I am not much older than the students at UIC. I grew up in America, and I felt the same sexual pressures that they do. When I came up with the slogan “Among consenting adults, there is no ’should’,” I was thinking just as much about all the sex scenarios I don’t want to fulfill — as about the ones I do.
It’s true that this series grew partly out of my own desire to destigmatize almost “every type of sex scenario”. I don’t think people should ever, ever have to face negative judgment for doing consensual things. The complicated thing is that consent is not as simple as it looks, and it gets harder to negotiate and understand consent when the people involved don’t understand their limits or their desires.
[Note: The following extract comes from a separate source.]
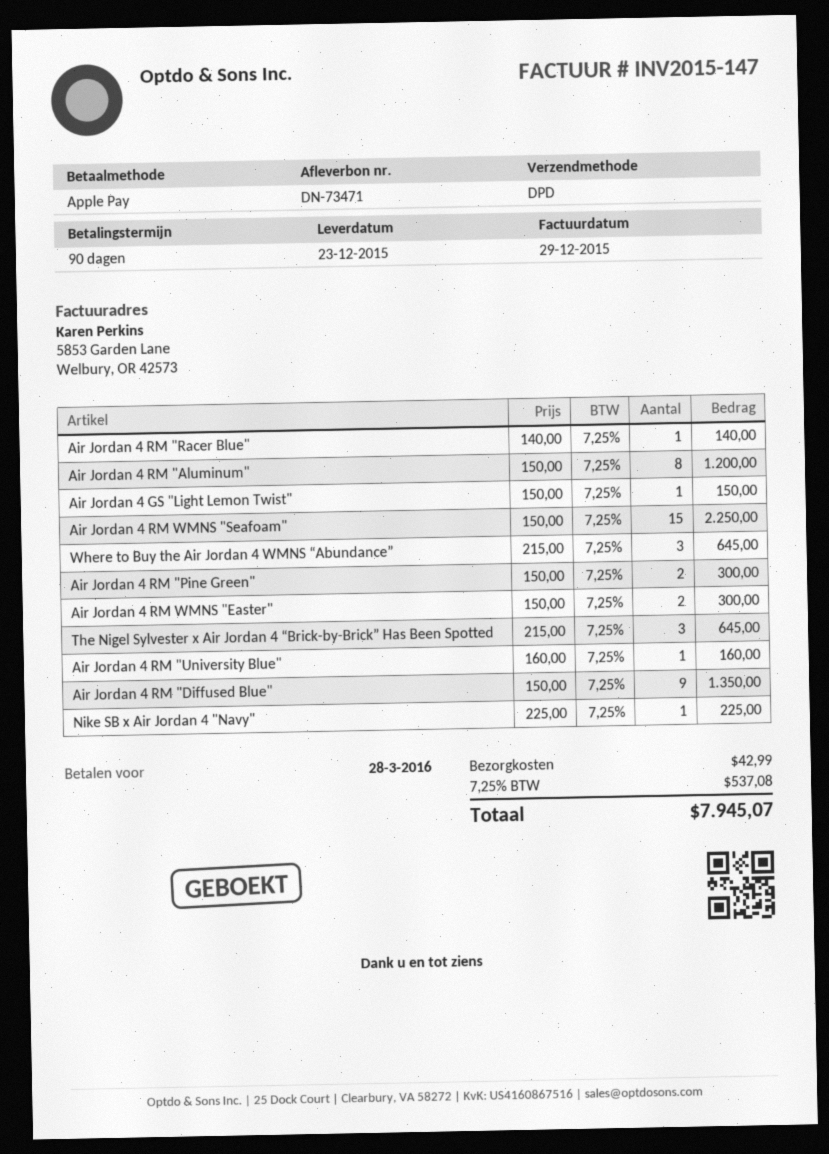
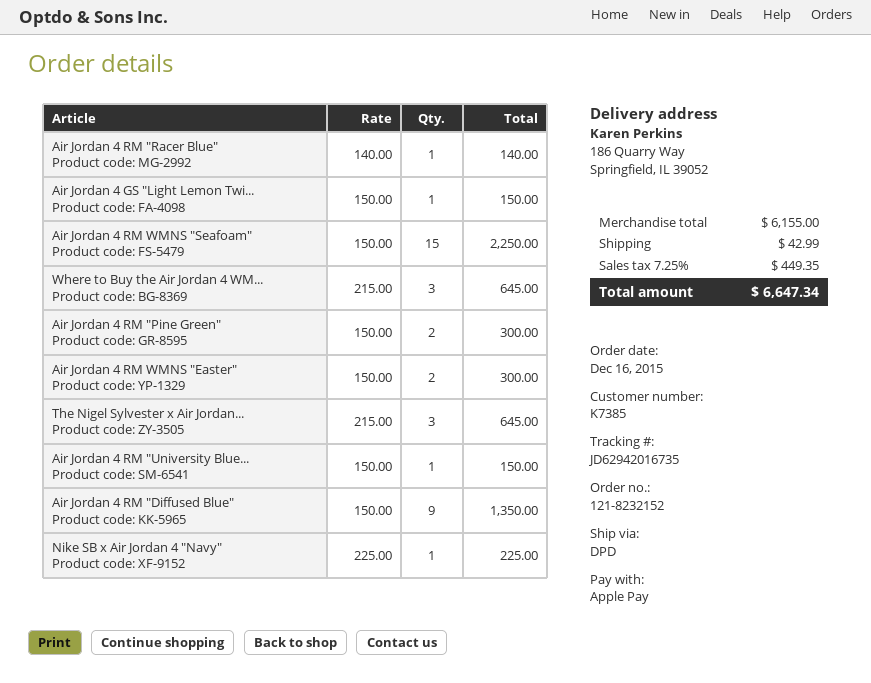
Air Jordan 4 RM "Aluminum": 8 x 150.00 = 1200.00 -> none
Air Jordan 4 RM "University Blue": 1 x 160.00 = 160.00 -> 1 x 150.00 = 150.00
tax: 7.25% = 537.08 -> 7.25% = 449.35
total: 7945.07 -> 6647.34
When I think about “there is no ’should’,” I think about all the times I’ve felt pressured to have sex I didn’t want to have. I think about the times I agreed to have sex I wasn’t enthusiastic about. And I think about all the time I spent being confused about my sexuality, wondering what was wrong with me and what was missing, before I finally came into my BDSM identity.
I think about kissing boys I didn’t really want to kiss, because I didn’t know how to turn them down; I think about the way I cried, how my heart shattered and my mind went into turmoil when I confronted how intrinsic pain and power are to my sexuality.
How can anyone think that repressing sex or driving it underground will make it disappear? How can anyone think that it will make it easier to deal with sex? If sexuality had been wrapped in silence my entire life, I would have still kissed boys and craved pain — but I wouldn’t have had the words to describe what I needed or what I was. In that case, I might have been too confused or too nervous to stop kissing when I really, really needed to stop. Or I might still believe that my sexual orientation opposes my feminism, my independence, and my integrity.
I think it makes the world a better place to teach people their limits and their desires. I think that giving people positive sexual representations will help them shoulder their sexual responsibilities. I don’t think anyone deserves to suffer for their sexual desires, and I think that everyone deserves to know about the many ways they could consensually implement their sexual desires.
I think people will have sex no matter what — and that an educator’s most appropriate role is to show them how to do it honorably, creatively, and with joy.